## [ACTIVITY]
Nothing below is to be printed except the lines between the line holding "104 27, 130" and the line holding "DE LA CONVOCATORIA</div>", inclusive, each exactly as it appears.

## [AVAILABLE DATA]
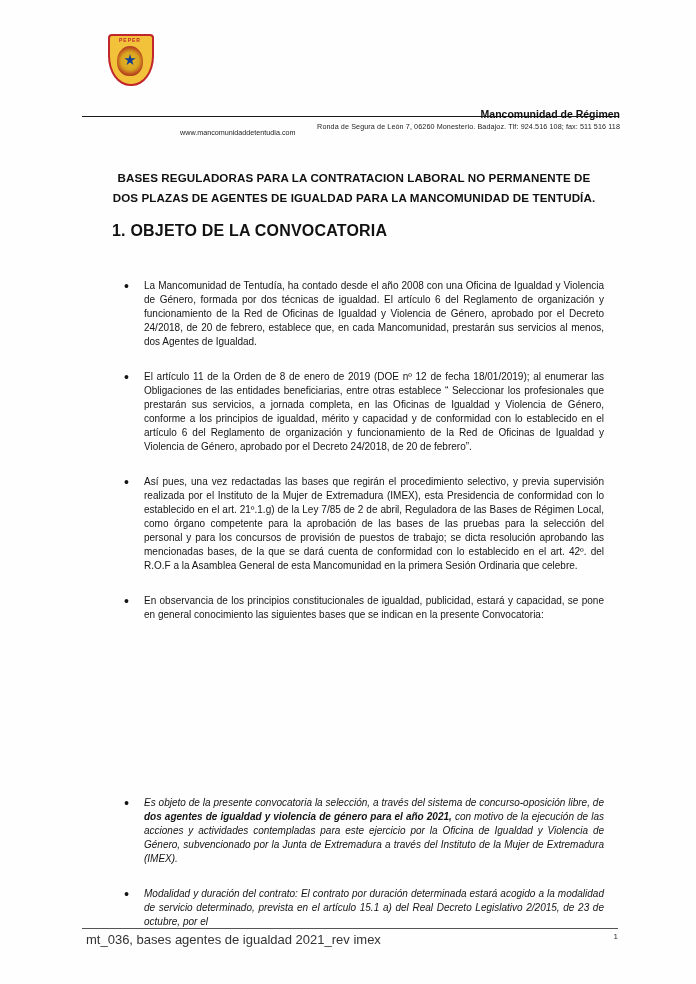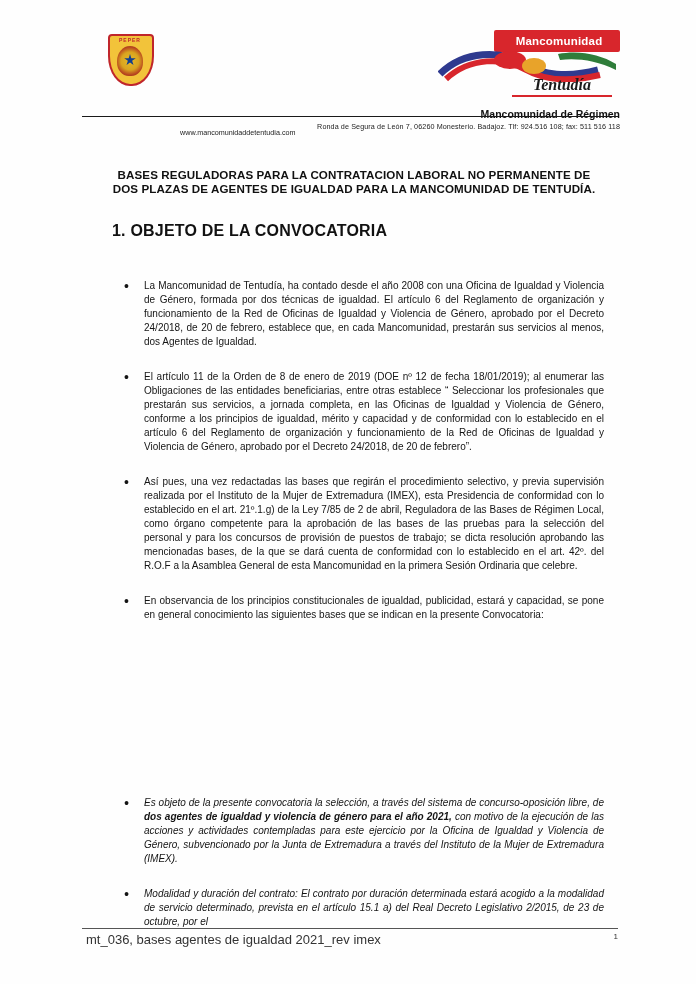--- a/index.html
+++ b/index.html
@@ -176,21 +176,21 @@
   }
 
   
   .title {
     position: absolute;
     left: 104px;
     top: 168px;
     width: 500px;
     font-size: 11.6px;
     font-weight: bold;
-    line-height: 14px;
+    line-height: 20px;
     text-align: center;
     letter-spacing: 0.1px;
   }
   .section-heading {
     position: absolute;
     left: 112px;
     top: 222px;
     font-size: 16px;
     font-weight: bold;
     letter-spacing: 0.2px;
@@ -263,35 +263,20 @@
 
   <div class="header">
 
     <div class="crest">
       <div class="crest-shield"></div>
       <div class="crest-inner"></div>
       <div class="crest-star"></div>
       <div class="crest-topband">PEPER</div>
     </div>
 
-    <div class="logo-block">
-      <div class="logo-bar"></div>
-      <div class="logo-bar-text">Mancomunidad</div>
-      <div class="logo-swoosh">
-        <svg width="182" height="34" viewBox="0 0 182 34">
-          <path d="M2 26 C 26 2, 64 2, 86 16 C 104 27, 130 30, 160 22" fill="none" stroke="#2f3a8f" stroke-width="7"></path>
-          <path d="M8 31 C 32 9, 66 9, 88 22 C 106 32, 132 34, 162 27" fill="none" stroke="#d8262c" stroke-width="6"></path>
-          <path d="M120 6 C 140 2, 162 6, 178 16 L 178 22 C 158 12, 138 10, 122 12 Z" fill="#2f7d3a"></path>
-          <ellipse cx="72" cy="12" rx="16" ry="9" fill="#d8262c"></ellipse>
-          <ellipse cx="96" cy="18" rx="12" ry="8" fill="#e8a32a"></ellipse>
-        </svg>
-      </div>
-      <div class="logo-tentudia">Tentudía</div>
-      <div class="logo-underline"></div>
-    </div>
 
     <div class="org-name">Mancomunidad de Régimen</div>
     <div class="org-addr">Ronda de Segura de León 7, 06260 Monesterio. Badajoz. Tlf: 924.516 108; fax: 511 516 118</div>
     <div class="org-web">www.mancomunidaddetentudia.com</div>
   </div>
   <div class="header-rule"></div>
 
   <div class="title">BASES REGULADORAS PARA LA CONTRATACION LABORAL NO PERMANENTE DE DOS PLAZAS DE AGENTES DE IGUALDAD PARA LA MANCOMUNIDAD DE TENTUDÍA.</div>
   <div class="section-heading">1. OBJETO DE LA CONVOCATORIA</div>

--

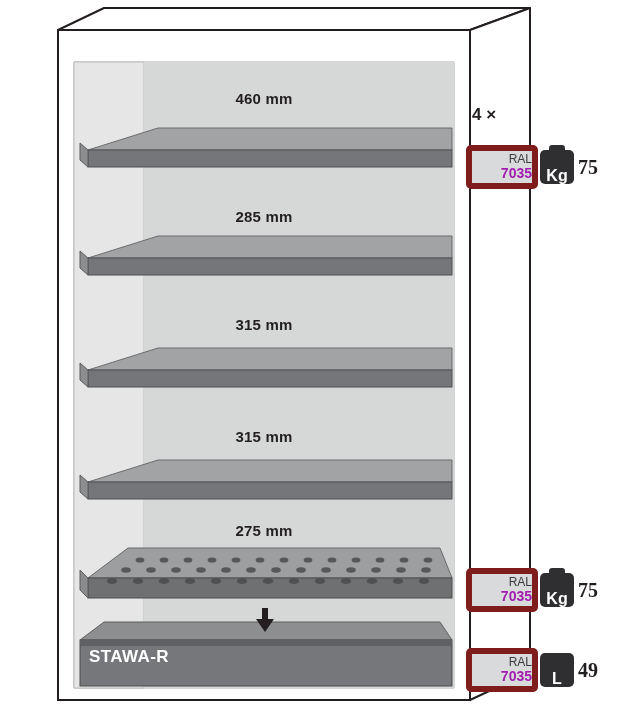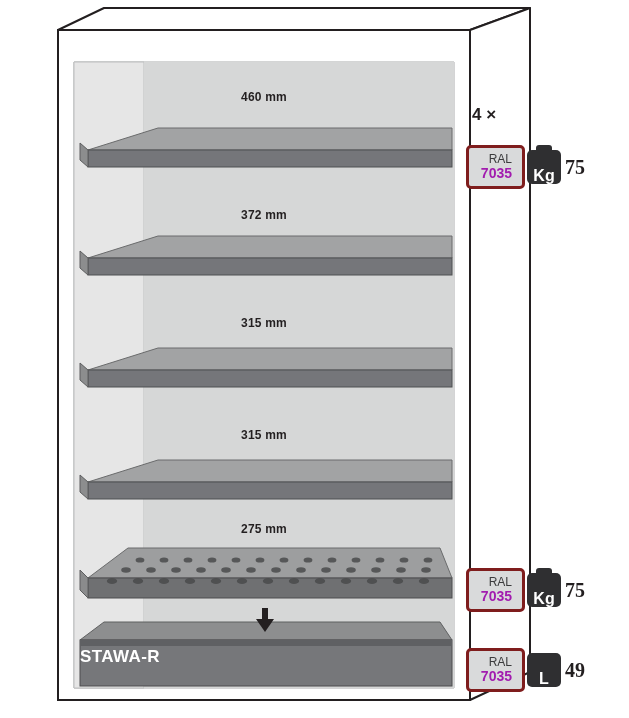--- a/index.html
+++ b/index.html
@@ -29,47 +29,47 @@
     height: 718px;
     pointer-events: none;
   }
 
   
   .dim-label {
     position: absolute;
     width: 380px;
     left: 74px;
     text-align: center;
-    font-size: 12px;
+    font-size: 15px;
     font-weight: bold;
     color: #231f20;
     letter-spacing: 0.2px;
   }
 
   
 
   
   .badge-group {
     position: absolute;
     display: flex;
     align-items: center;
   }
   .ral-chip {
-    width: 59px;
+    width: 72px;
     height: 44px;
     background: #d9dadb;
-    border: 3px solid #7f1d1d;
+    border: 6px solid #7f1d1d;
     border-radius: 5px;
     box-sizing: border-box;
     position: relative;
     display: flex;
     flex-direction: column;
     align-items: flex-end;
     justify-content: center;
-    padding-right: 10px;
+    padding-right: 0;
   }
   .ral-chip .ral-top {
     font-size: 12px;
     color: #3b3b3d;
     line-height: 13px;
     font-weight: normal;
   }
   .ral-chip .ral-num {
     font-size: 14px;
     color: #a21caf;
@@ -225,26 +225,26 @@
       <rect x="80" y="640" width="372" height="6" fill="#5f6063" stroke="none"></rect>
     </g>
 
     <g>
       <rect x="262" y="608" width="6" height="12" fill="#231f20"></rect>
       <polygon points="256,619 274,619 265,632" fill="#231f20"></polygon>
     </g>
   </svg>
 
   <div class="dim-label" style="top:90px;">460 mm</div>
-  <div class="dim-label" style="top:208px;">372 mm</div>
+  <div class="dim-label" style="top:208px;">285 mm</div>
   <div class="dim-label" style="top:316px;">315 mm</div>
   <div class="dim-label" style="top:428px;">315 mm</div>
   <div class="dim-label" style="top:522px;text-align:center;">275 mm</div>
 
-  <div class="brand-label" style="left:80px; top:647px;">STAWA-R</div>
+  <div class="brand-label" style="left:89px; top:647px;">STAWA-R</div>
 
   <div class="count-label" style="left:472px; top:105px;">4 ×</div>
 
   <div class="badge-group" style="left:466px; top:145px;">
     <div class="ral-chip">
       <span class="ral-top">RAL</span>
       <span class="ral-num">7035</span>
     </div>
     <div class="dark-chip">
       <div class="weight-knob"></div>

## [WORKED SOLUTION]
-          <path d="M2 26 C 26 2, 64 2, 86 16 C 104 27, 130 30, 160 22" fill="none" stroke="#2f3a8f" stroke-width="7"></path>
-          <path d="M8 31 C 32 9, 66 9, 88 22 C 106 32, 132 34, 162 27" fill="none" stroke="#d8262c" stroke-width="6"></path>
-          <path d="M120 6 C 140 2, 162 6, 178 16 L 178 22 C 158 12, 138 10, 122 12 Z" fill="#2f7d3a"></path>
-          <ellipse cx="72" cy="12" rx="16" ry="9" fill="#d8262c"></ellipse>
-          <ellipse cx="96" cy="18" rx="12" ry="8" fill="#e8a32a"></ellipse>
-        </svg>
-      </div>
-      <div class="logo-tentudia">Tentudía</div>
-      <div class="logo-underline"></div>
-    </div>
 
     <div class="org-name">Mancomunidad de Régimen</div>
     <div class="org-addr">Ronda de Segura de León 7, 06260 Monesterio. Badajoz. Tlf: 924.516 108; fax: 511 516 118</div>
     <div class="org-web">www.mancomunidaddetentudia.com</div>
   </div>
   <div class="header-rule"></div>
 
   <div class="title">BASES REGULADORAS PARA LA CONTRATACION LABORAL NO PERMANENTE DE DOS PLAZAS DE AGENTES DE IGUALDAD PARA LA MANCOMUNIDAD DE TENTUDÍA.</div>
   <div class="section-heading">1. OBJETO DE LA CONVOCATORIA</div>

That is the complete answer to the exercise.